Seven adult Siamese cats (mean age = 2.4 years) with recessively inherited primary congenital glaucoma were included in the study. Two cats were intact males (2 years and 4 years old) and 5 cats were intact females (ages 1-4 years old). All cats belonged to a research breeding colony established in 2004 at Iowa State University and were housed in a laboratory animal facility with a 12 hour light (6am-6pm) and dark cycle. Cats were fully conditioned and were accustomed to measurement of IOP on a regular basis. A full ophthalmic exam, including slit-lamp biomicroscopy, indirect ophthalmoscopy, gonioscopy and applanation tonometry, was performed on each cat prior to the study. Diagnosis of primary congenital glaucoma was based on the presence of characteristic clinical signs of globe enlargement, elongation of the ciliary processes, subtle optic disc cupping and IOP elevation. With the exception of these characteristic features of primary congenital glaucoma, no other evidence of significant ocular disease was evident at the time of the study. No topical medications were administered for at least one month prior to the study, with the exception of proparacaine HCl 0.5% prior to applanation tonometry.

Horizontal pupil diameter and intraocular pressure measurements were obtained by one trained observer (KJS) every 4 hours (8 am, 12 pm, 4 pm, 8 pm, 12 am, 4 am) for 12 days in both eyes. The maximal horizontal pupil diameter was measured using Jameson calipers held approximately 8-10mm from the corneal surface and IOP was measured by applanation tonometry (Tonopen XL, Mentor, Norwell, MA) following the administration of 50 μl of proparacaine HCl 0.5% solution. All cats were monitored for blepharospasm and conjunctival hyperemia. Light-phase measurements (8 am, 12 pm and 4 pm) were obtained under consistent ambient light conditions in the same rooms of the animal laboratory animal facility. During the dark phase, measurements were obtained under dim red light.

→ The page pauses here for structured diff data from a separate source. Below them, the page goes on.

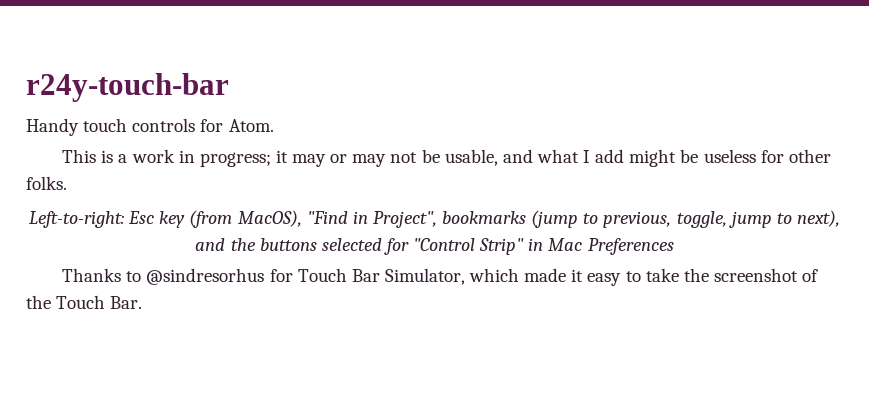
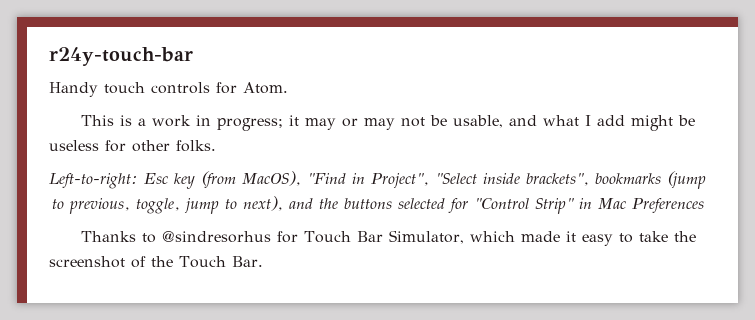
- Left-to-right: Esc key (from MacOS), "Find in Project", bookmarks (jump to previous, toggle, jump to next), and the buttons selected for "Control Strip" in Mac Preferences
+ Left-to-right: Esc key (from MacOS), "Find in Project", "Select inside brackets", bookmarks (jump to previous, toggle, jump to next), and the buttons selected for "Control Strip" in Mac Preferences

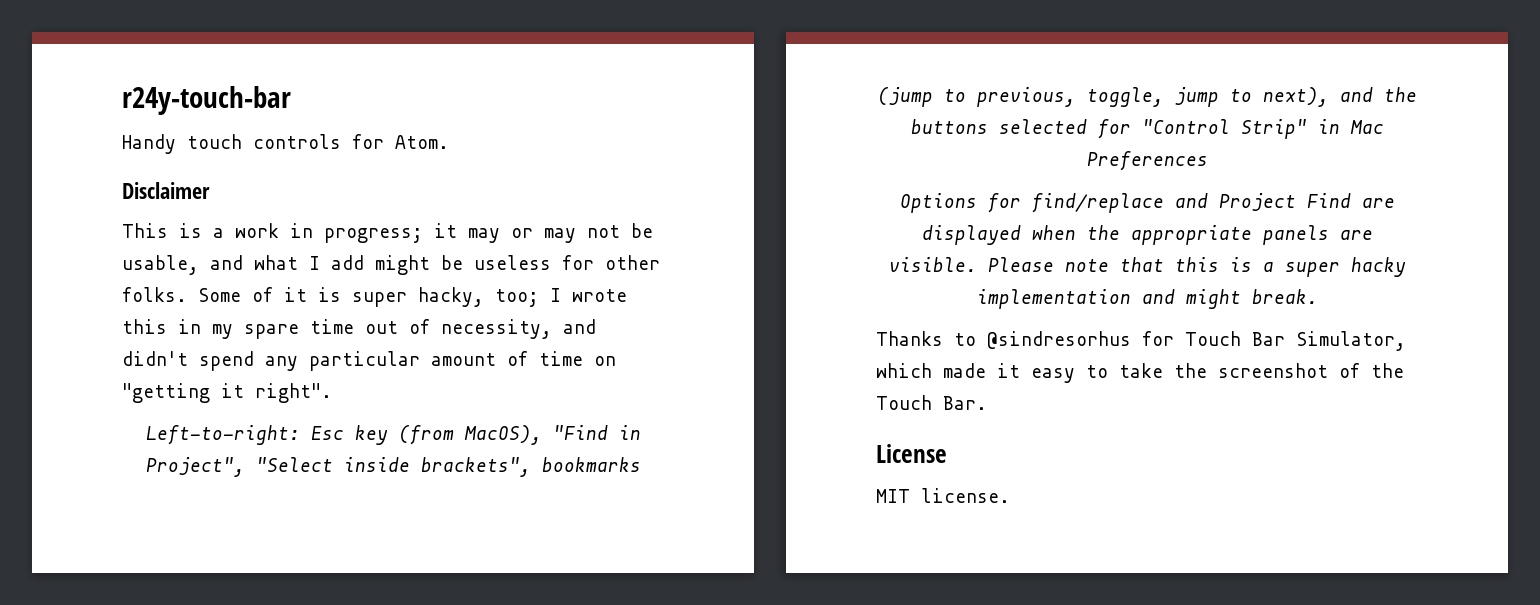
+ Disclaimer
+ Some of it is super hacky, too; I wrote this in my spare time out of necessity, and didn't spend any particular amount of time on "getting it right".
+ Options for find/replace and Project Find are displayed when the appropriate panels are visible. Please note that this is a super hacky implementation and might break.
+ License
+ MIT license.

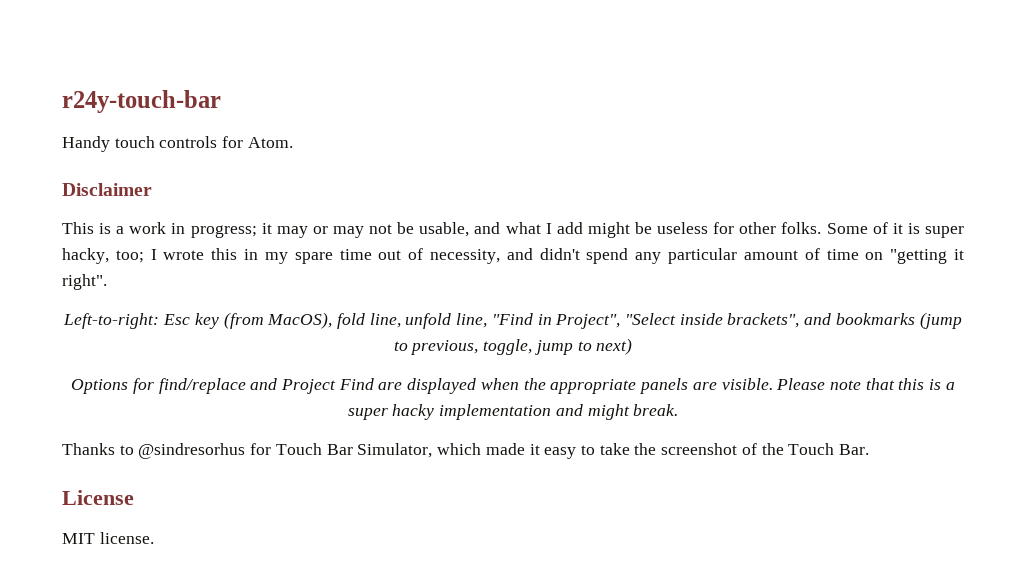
- Left-to-right: Esc key (from MacOS), "Find in Project", "Select inside brackets", bookmarks (jump to previous, toggle, jump to next), and the buttons selected for "Control Strip" in Mac Preferences
+ Left-to-right: Esc key (from MacOS), fold line, unfold line, "Find in Project", "Select inside brackets", and bookmarks (jump to previous, toggle, jump to next)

During the first two days of the study, baseline values were established. For the next 5 days, a single drop of placebo (1.4 % polyvinyl alcohol) was administered to both eyes every 8 hours (7 am, 3 pm, 11 pm) and one hour prior to pupil and IOP measurements. For the next 5 days, a single drop (30μl) of dorzolamide 2% (Trusopt, Merck and Co., Inc., West Point, PA) was administered to both eyes every 8 hours (7am, 3 pm, 11 pm) and one hour prior to subsequent pupil diameter and IOP measurements. All cats were observed grossly for several minutes following application of placebo or drug, and at each ensuing time point thereafter, for clinical signs of ocular discomfort such as squinting, rubbing or tearing and for conjunctival hyperemia or other adverse effects.

Statistical Analyses

A linear mixed model with a fixed effect for treatment and measurement time and a random effect for cat was fitted to the two-dimensional measurements obtained for each cat at each time point. The correlation between the measurements from the two eyes of the same cat was accommodated by jointly modeling both eyes. The correlation between measurements over time in the same cat was accommodated via the inclusion of the cat-specific random effect in the model. Bayesian methods were used to estimate model parameters and WinBUGS version 1.4.1 was used for computations. The Bayesian methodology permits fitting a complex model, such as the one required in this study, even when the sample size is relatively small. Ninety five percent credible sets (roughly equivalent to classical confidence intervals) can be used to decide whether the effect of treatment is significantly different from zero and whether the differences in outcome between measurement times are also significant. As in the classical approach, we can conclude that the effect of treatment is significant if the credible set (CS) for the difference between two treatments does not include the value 0. For all tests we selected a significance level equal to 95% and based our conclusions on credible sets as described above.

Results

No adverse effects, such as ocular irritation, were noted in any cat at any time point as a result of the administration of either the placebo or topical dorzolamide 2%.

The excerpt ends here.